There was obviously some suggesting he should turn professional however the youngster showed seriously maturity and continued to develop his abilities in the amateur ranks. That saw him continue as an amateur until 1981. By that point he had been the runner up at the 1979 World Cup, and had won at both the the 1980 “Gold Cup” in Kenya and the CISM Championships in USA in 1981 whilst becoming a fantastic all round fighter and proving the Olympic medal wasn't a fluke.
Despite his amateur success after the 1976 Olympics Payao was forced to miss out on the 1980 Olympics due to the widespread boycott of the Moscow games.
Payao eventually turned professional in late 1981 and debuted in a 10 round bout against 30 fight veteran Tito Abella.
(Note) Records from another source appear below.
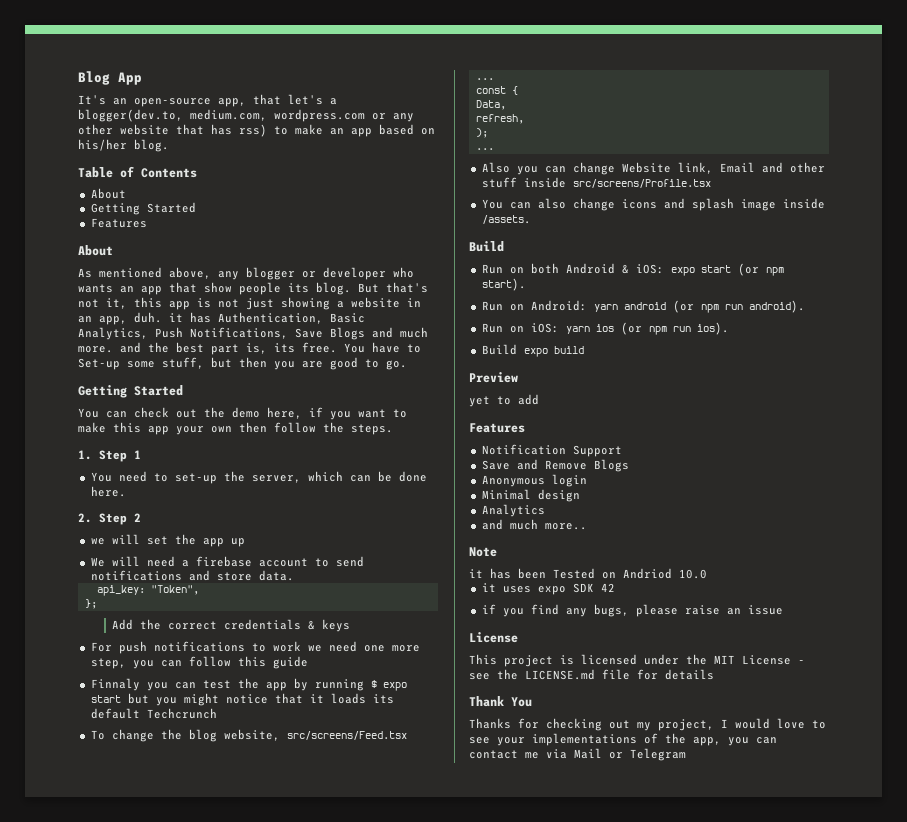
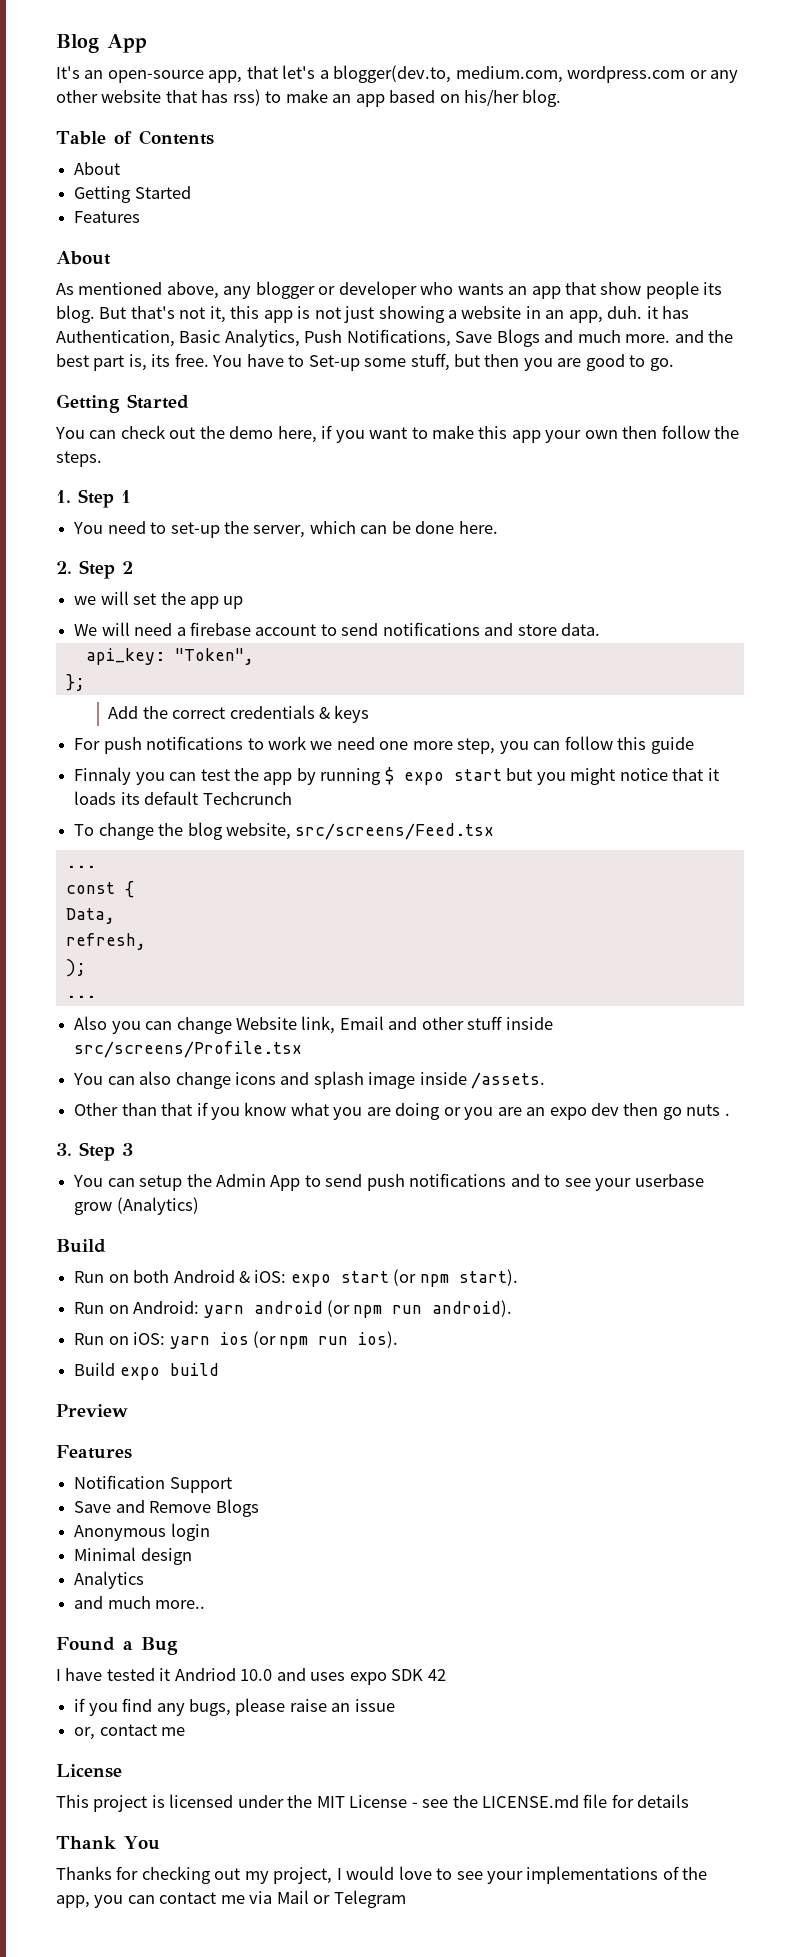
(531, 219) none -> [74,1102,730,1120] [56,1142,133,1161] [73,1173,704,1191] [74,1197,199,1215] // Other than that if you know what you are doing or you are an expo dev then go nuts . // 3. Step 3 // You can setup the Admin App to send push notifications and to see your userbase grow (Analytics)
[469,394,539,407] // yet to add -> (128, 1410) none
[469,547,497,557] [469,568,616,579] Note // it has been Tested on -> [56,1637,178,1655] [56,1668,171,1681] Found a Bug // I have tested it
[481,583,496,592] // it -> [276,1668,306,1681] and
(783, 610) none -> [74,1724,186,1740] // or, contact me

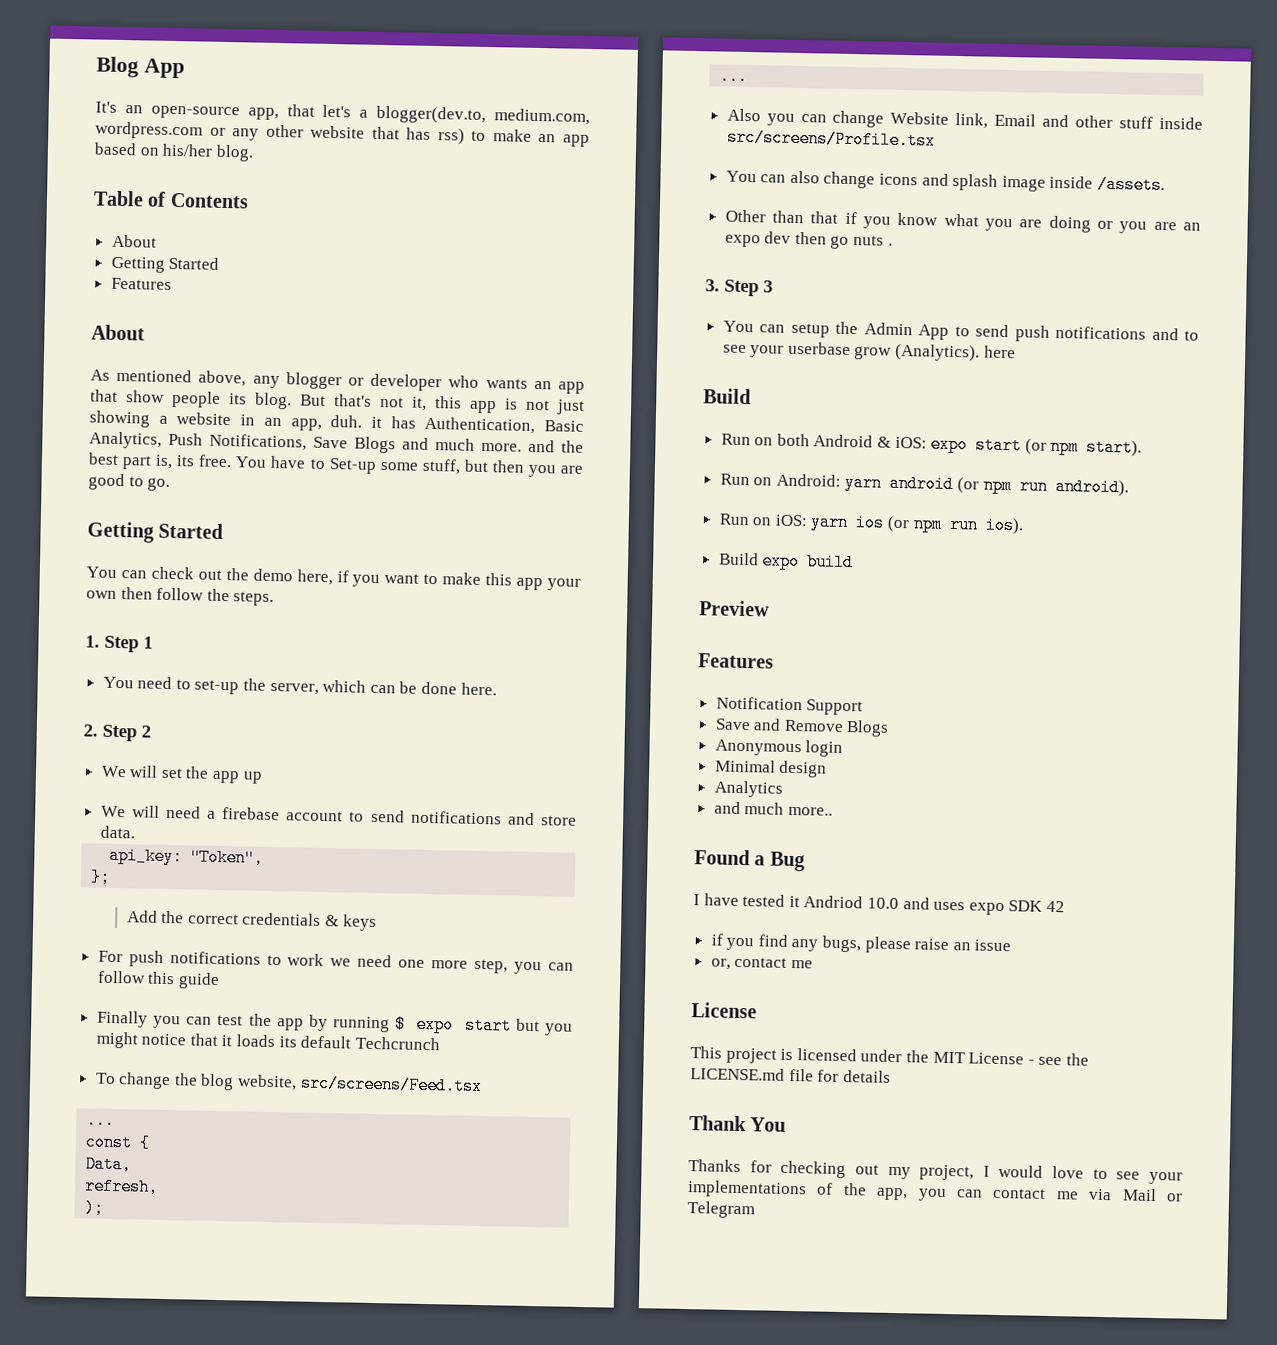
[74,596,97,605] we -> [100,765,127,778] We
[74,767,132,785] Finnaly -> [96,1010,148,1028] Finally
[116,1197,199,1215] (Analytics) -> [895,343,1016,362] (Analytics). here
Filipino fighter Abella had fought several notable fighters on their way up before he faced the debuting Payao, including Netrnoi Sor Vorasingh, Hwan Jin Kim and Taek Shik Kim, who all later became world champions. Abella had also knocked out future title challenger Chi-Bok Kim and had himself fought for a world title against Yoko Gushiken in 1979. Despite all that experience he lasted just 2 rounds with Payao.
Payao would return to the ring 5 months later, when he went to the Philippines and stopped Jimmy Boy, to advance to 2-0 (2) and to get some international experience under his belt.
In his second journey away from home Payao challenged OPBF Super Flyweight champion Soon-Chun Kwon in Seoul. Kwon, who would later become the inaugural IBF Flyweight champion, was too experience for Payao and managed to take a 12 round decision over the Thai to record the second defense of the title and to inflict first professional loss.
Payao would score his first decision win in February 1983, when he defeated American Alonzo Gonzalez with a 10 round decision. That victory from Payao was followed up soon afterwards with another decision win from Payao, who defeated Juan Diaz over 10 rounds.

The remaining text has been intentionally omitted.